In the beginning…
1066 and none of that

When God wills, may the end be good.
Anglo-Saxon Chronicle, version D (Worcester Manuscript) entry for 1066
In many ways, English history starts at 1066. What went before is consigned to a dark place; our most recent period of prehistory.
This comes with just a little irony. At nearly a thousand years distant it is the last successful conquest of England. One so complete that Macauley in the nineteenth century wrote that to all intents and purposes for the next three hundred years there was no English history. That may be something of an exaggeration, but the replacement of England’s ruling class and the evolution of its institutions towards Continental expectations is a fault line like nothing else, even the departure of Rome’s legions at the turn of the fifth century.
Yet that has become the way it is. Monarchs are counted from William the Bastard, elevated to King William I. Edward the Confessor, last of the Anglo-Saxons, may have been a byword for the good old days for centuries but Edward I was clear when asked which Edward he was in English history. ‘The first since the Conquest.’ That was all that mattered.
Domesday Book played a big part in this. After the Conquest William rewarded his followers with land from the dead of Harold’s battles and the English who remained as resistance and rebellions failed and time took its toll on the rest. Domesday faithfully records who held each piece of land on the day King Edward the Confessor was ‘alive and dead’ at the start of 1066 and those who, one way and another, held the land in 1086. Only two Anglo-Saxon names remain for holdings of any note. Earlier claims, grants and writs were replaced by William. In the eyes of the law it was year zero.

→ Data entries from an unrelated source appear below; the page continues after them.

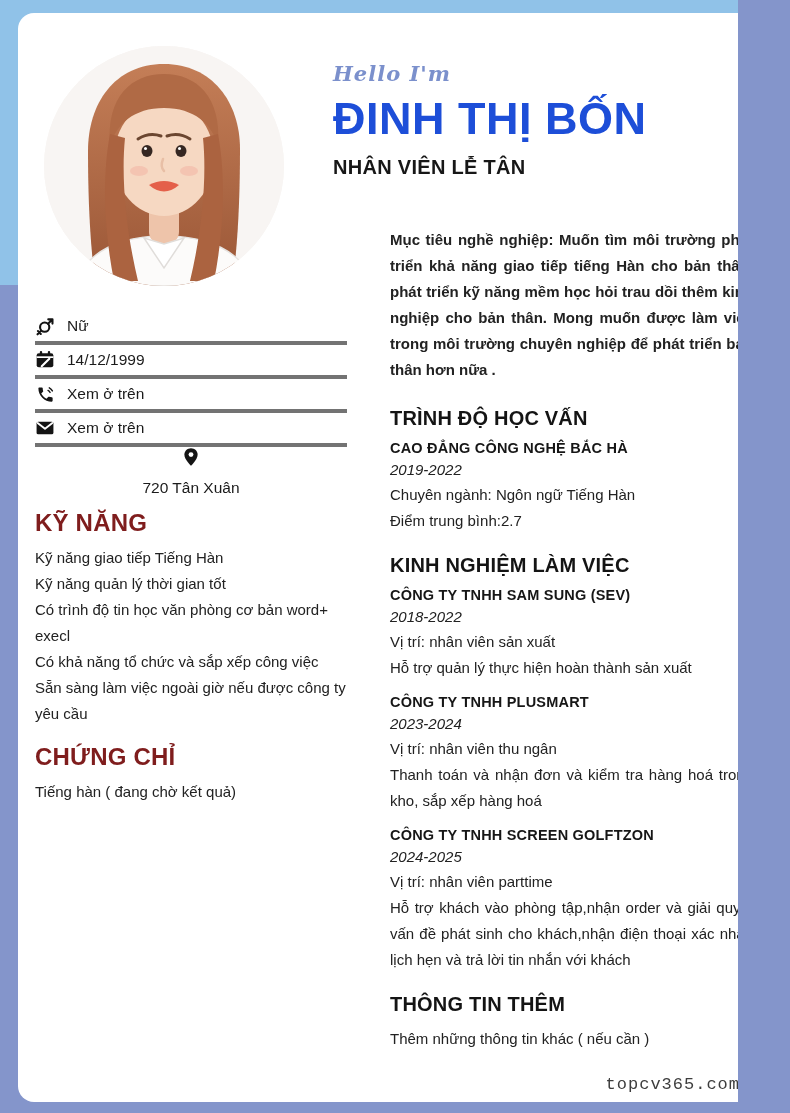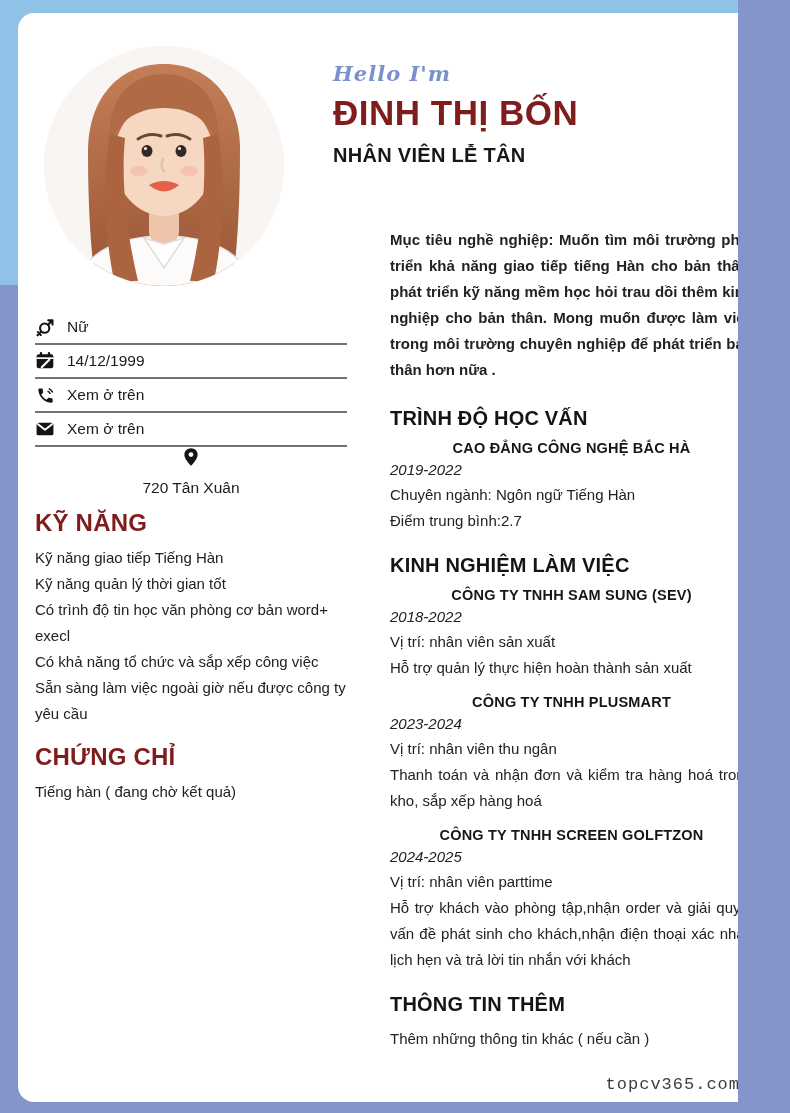--- a/index.html
+++ b/index.html
@@ -16,42 +16,42 @@
   .photo {
     position:absolute; left:26px; top:33px; width:240px; height:240px;
     border-radius:50%; overflow:hidden; background:#f8f5f3;
   }
   .photo svg { display:block; }
   .header-text { position:absolute; left:315px; top:48px; }
   .greeting {
     font-family:"DejaVu Serif","Liberation Serif",serif; font-style:italic; font-weight:bold;
     font-size:21px; color:#7b90cc; letter-spacing:1px;
   }
-  .name { font-size:35px; font-weight:700; color:#7f1d1d; margin-top:7px; letter-spacing:0.5px; }
+  .name { font-size:45px; font-weight:700; color:#1d4ed8; margin-top:7px; letter-spacing:0.5px; }
   .job-title { font-size:20px; font-weight:700; color:#171717; margin-top:11px; letter-spacing:0.3px; }
 
   .left-col { position:absolute; left:17px; top:298px; width:312px; }
-  .contact-row { display:flex; align-items:center; gap:12px; height:34px; border-bottom:2px solid #737373; }
+  .contact-row { display:flex; align-items:center; gap:12px; height:34px; border-bottom:4px solid #737373; }
   .contact-row.no-line { border-bottom:none;flex-direction:column; }
   .contact-row .ico { width:20px; height:20px; flex:0 0 20px; display:flex; align-items:center; justify-content:center; }
   .contact-row .val { font-size:15.5px; color:#1b1b1b; }
 
   .section-h { font-size:24px; font-weight:700; color:#7f1d1d; letter-spacing:0.2px; }
   .skills-h { margin-top:28px; margin-bottom:8px; }
   .skill-item { font-size:15px; line-height:26px; color:#222; }
   .cert-h { margin-top:16px; margin-bottom:8px; }
   .cert-item { font-size:15px; line-height:26px; color:#222; }
 
   .right-col { position:absolute; left:372px; top:214px; width:363px; }
   .objective { font-size:15px; line-height:26px; text-align:justify; color:#222; margin-bottom:24px;font-weight:bold; }
   .sec { margin-bottom:20px; }
   .sec-h { font-size:20px; font-weight:700; color:#141414; margin-bottom:10px; letter-spacing:0.2px; }
   .entry { margin-bottom:13px; }
   .entry:last-child { margin-bottom:0; }
-  .entry-title { font-size:14.5px; font-weight:700; color:#161616; margin-bottom:5px; letter-spacing:0.2px;text-align:center; }
+  .entry-title { font-size:14.5px; font-weight:700; color:#161616; margin-bottom:5px; letter-spacing:0.2px; }
   .entry-period { font-size:15px; font-style:italic; color:#222; margin-bottom:4px; }
   .entry-line { font-size:15px; line-height:26px; text-align:justify; color:#222; }
 
   .footer-brand {
     position:absolute; right:32px; bottom:8px;
     font-family:"Liberation Mono","DejaVu Sans Mono",monospace;
     font-size:17px; color:#3d3d3d; letter-spacing:1px;
   }
 </style>
 </head>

The country changed its perspective. More that two centuries facing the Danish threat across the North Sea was replaced with the Danes’ Norman descendants and their own entanglements with the king of France, dukes of Brittany and Anjou and counts of Flanders and Blois. At home the Conquest also added a new dimension. Norman occupiers tore up whole parts of towns to plant castles on the landscape. Norman French and Latin became the languages of advancement. Most of all, the English were left with no doubt that a Norman life was worth more than their’s as the murdrum fine made clear. For a society rooted in the cash price of a man and each of his fingers and toes, the message was emphatic.
If the writing was not clearly on the wall that late October morning as the day after Hastings dawned, it would not be long in coming.